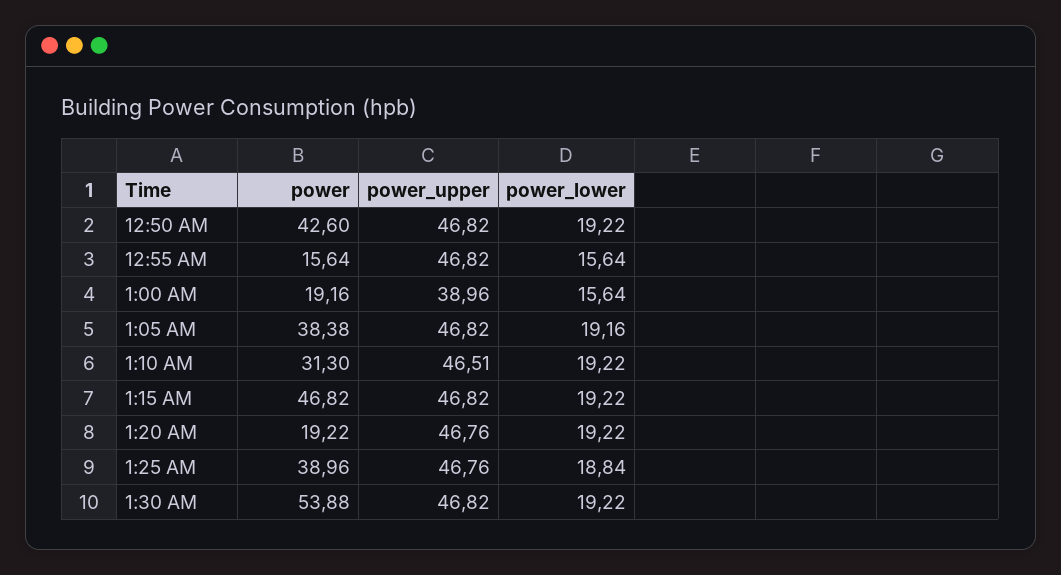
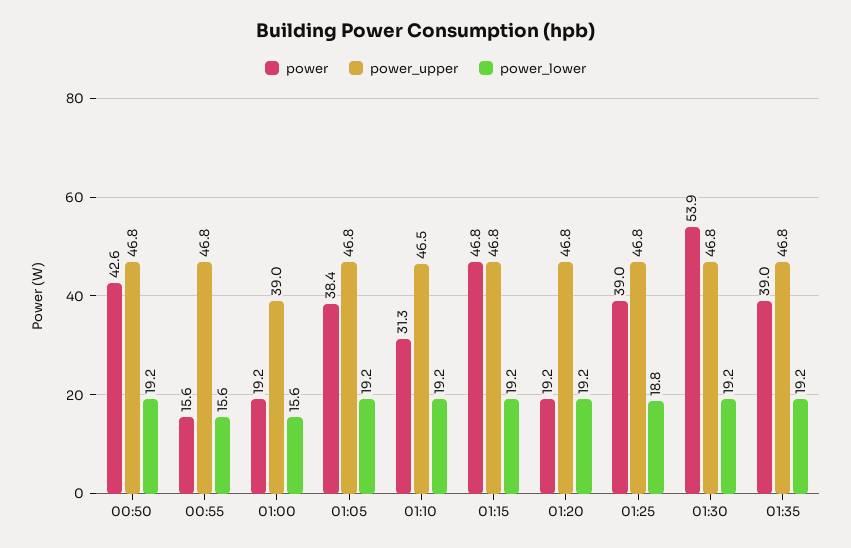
power, 01:35: none -> 39
power_upper, 01:35: none -> 46.8
power_lower, 01:35: none -> 19.2

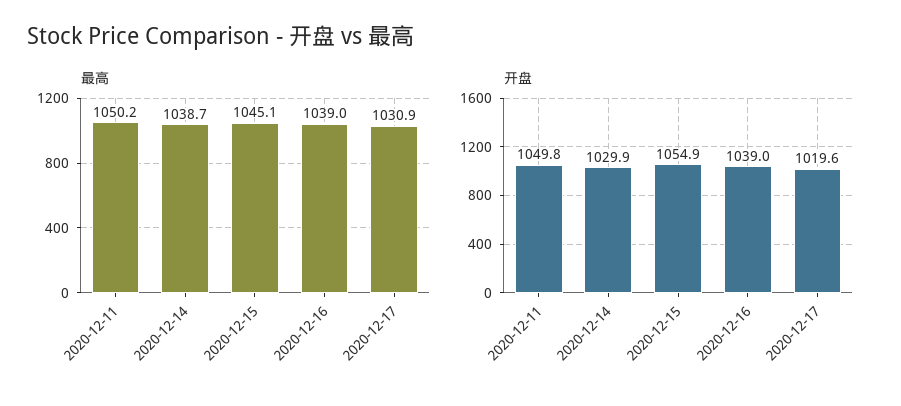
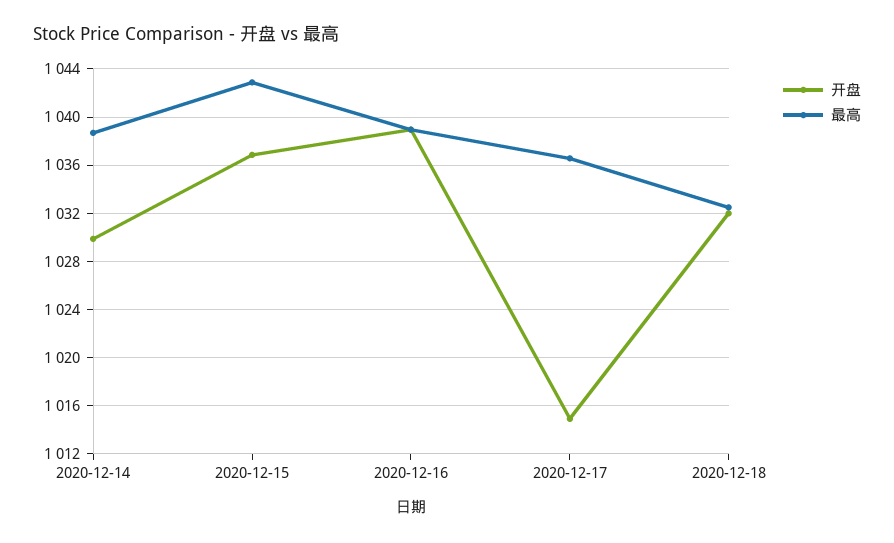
最高, 2020-12-11: 1050.2 -> none
最高, 2020-12-15: 1045.1 -> 1043
最高, 2020-12-17: 1030.9 -> 1036.5
开盘, 2020-12-11: 1049.8 -> none
开盘, 2020-12-15: 1054.9 -> 1037
开盘, 2020-12-17: 1019.6 -> 1015
开盘, 2020-12-18: none -> 1032
最高, 2020-12-18: none -> 1032.5

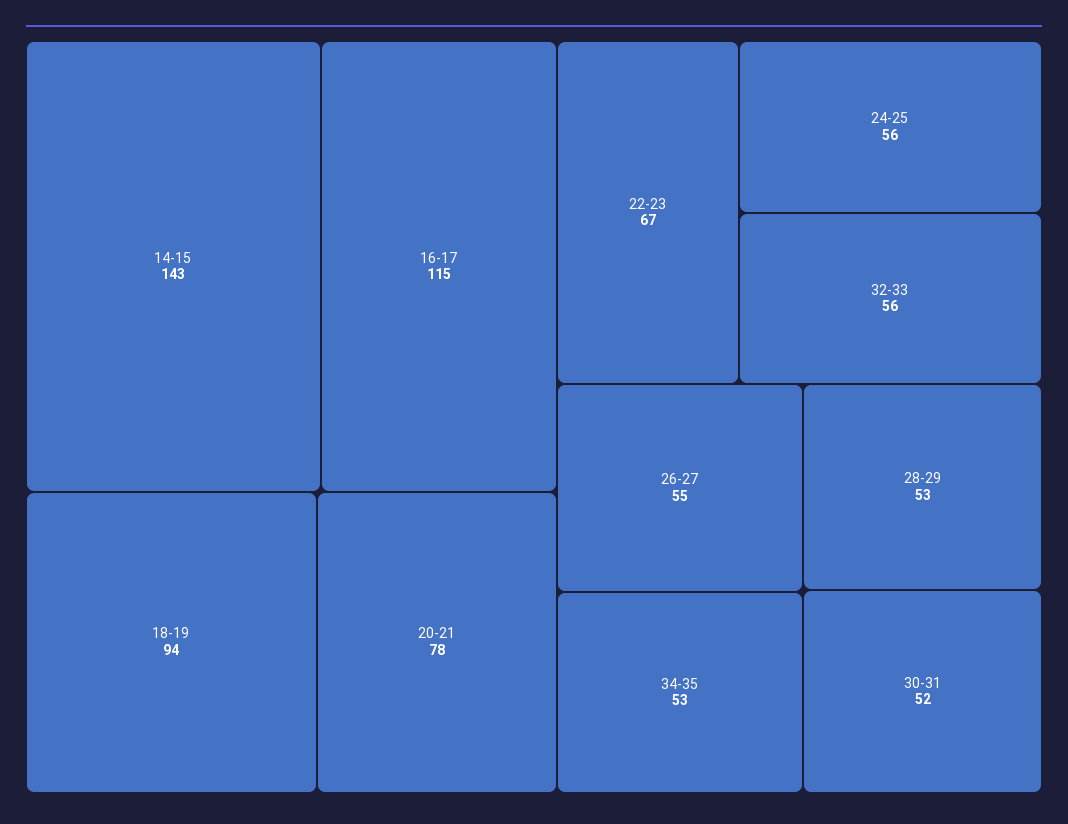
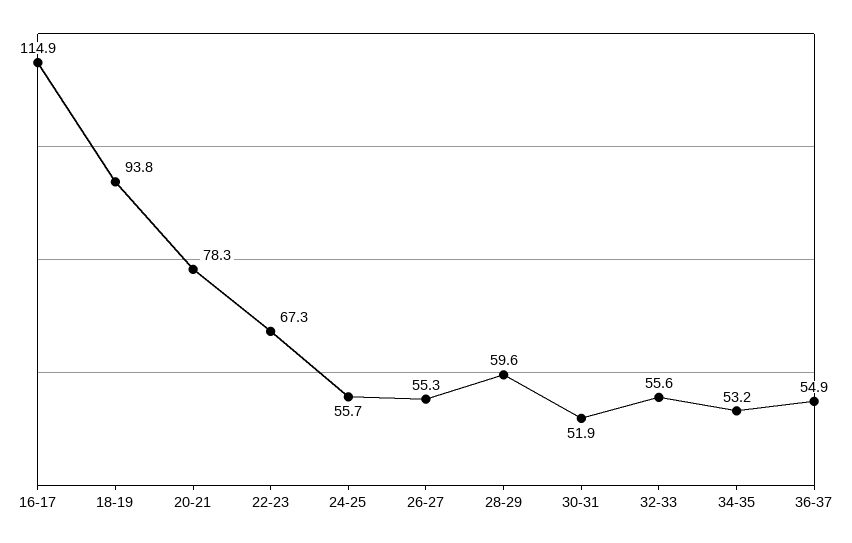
14-15: 143 -> none
28-29: 53 -> 59.6
36-37: none -> 54.9

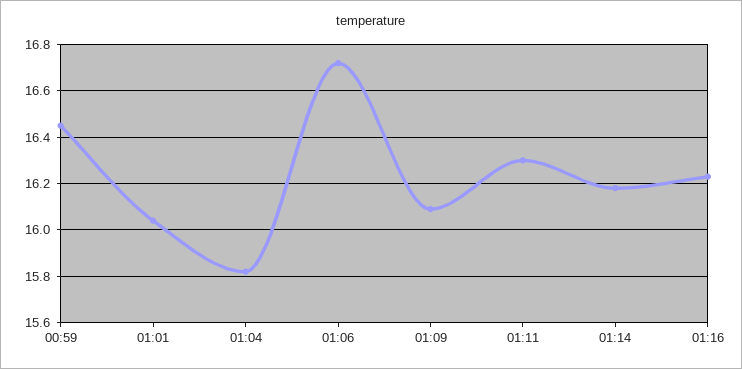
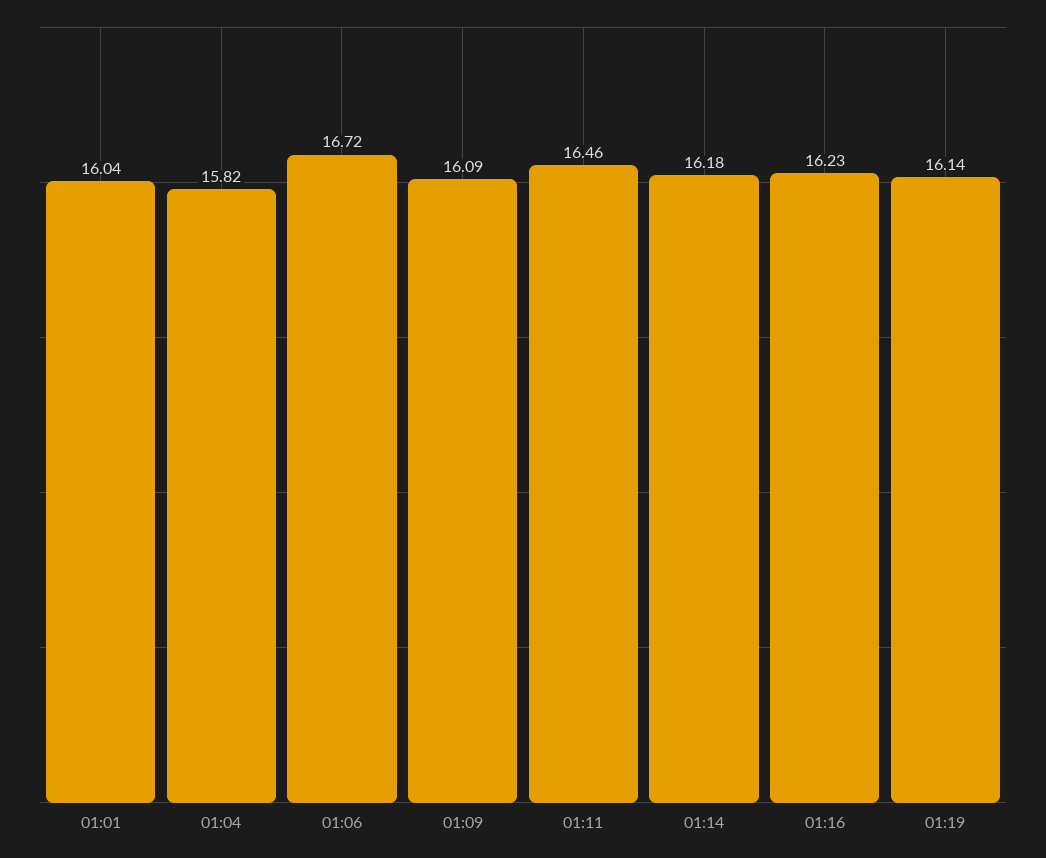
00:59: 16.45 -> none
01:11: 16.3 -> 16.46
01:19: none -> 16.14

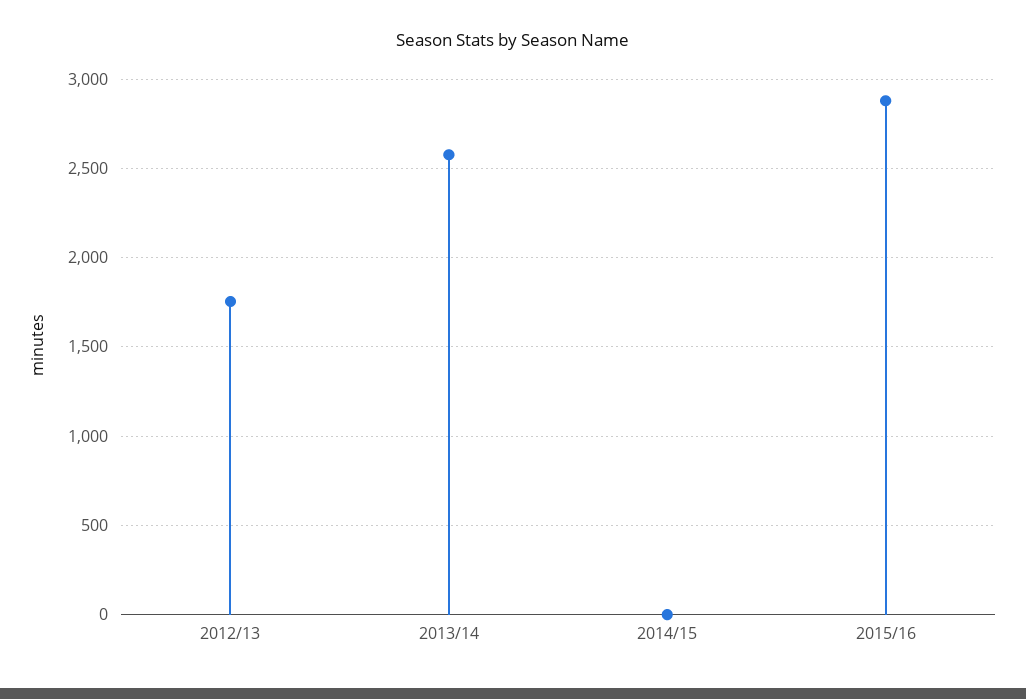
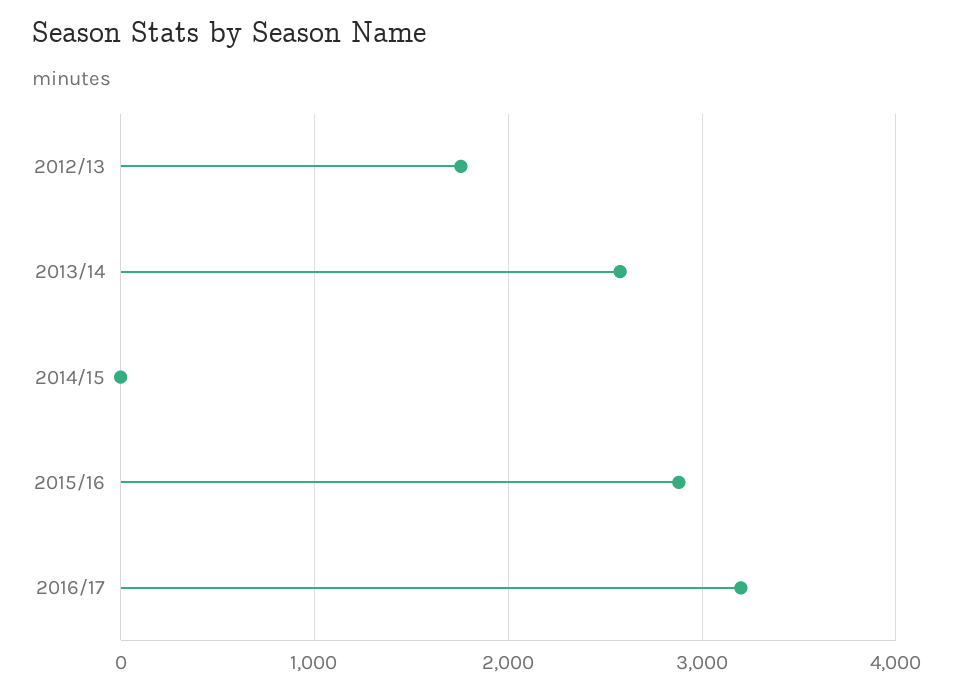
2016/17: none -> 3200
==========
What the exercise asks:
Pictures excluded, output exactly the line that contains "最高, 2020-12-18: none -> 1032.5" and every line after it to the end of the data above.

Answer to the problem:
最高, 2020-12-18: none -> 1032.5

14-15: 143 -> none
28-29: 53 -> 59.6
36-37: none -> 54.9

00:59: 16.45 -> none
01:11: 16.3 -> 16.46
01:19: none -> 16.14

2016/17: none -> 3200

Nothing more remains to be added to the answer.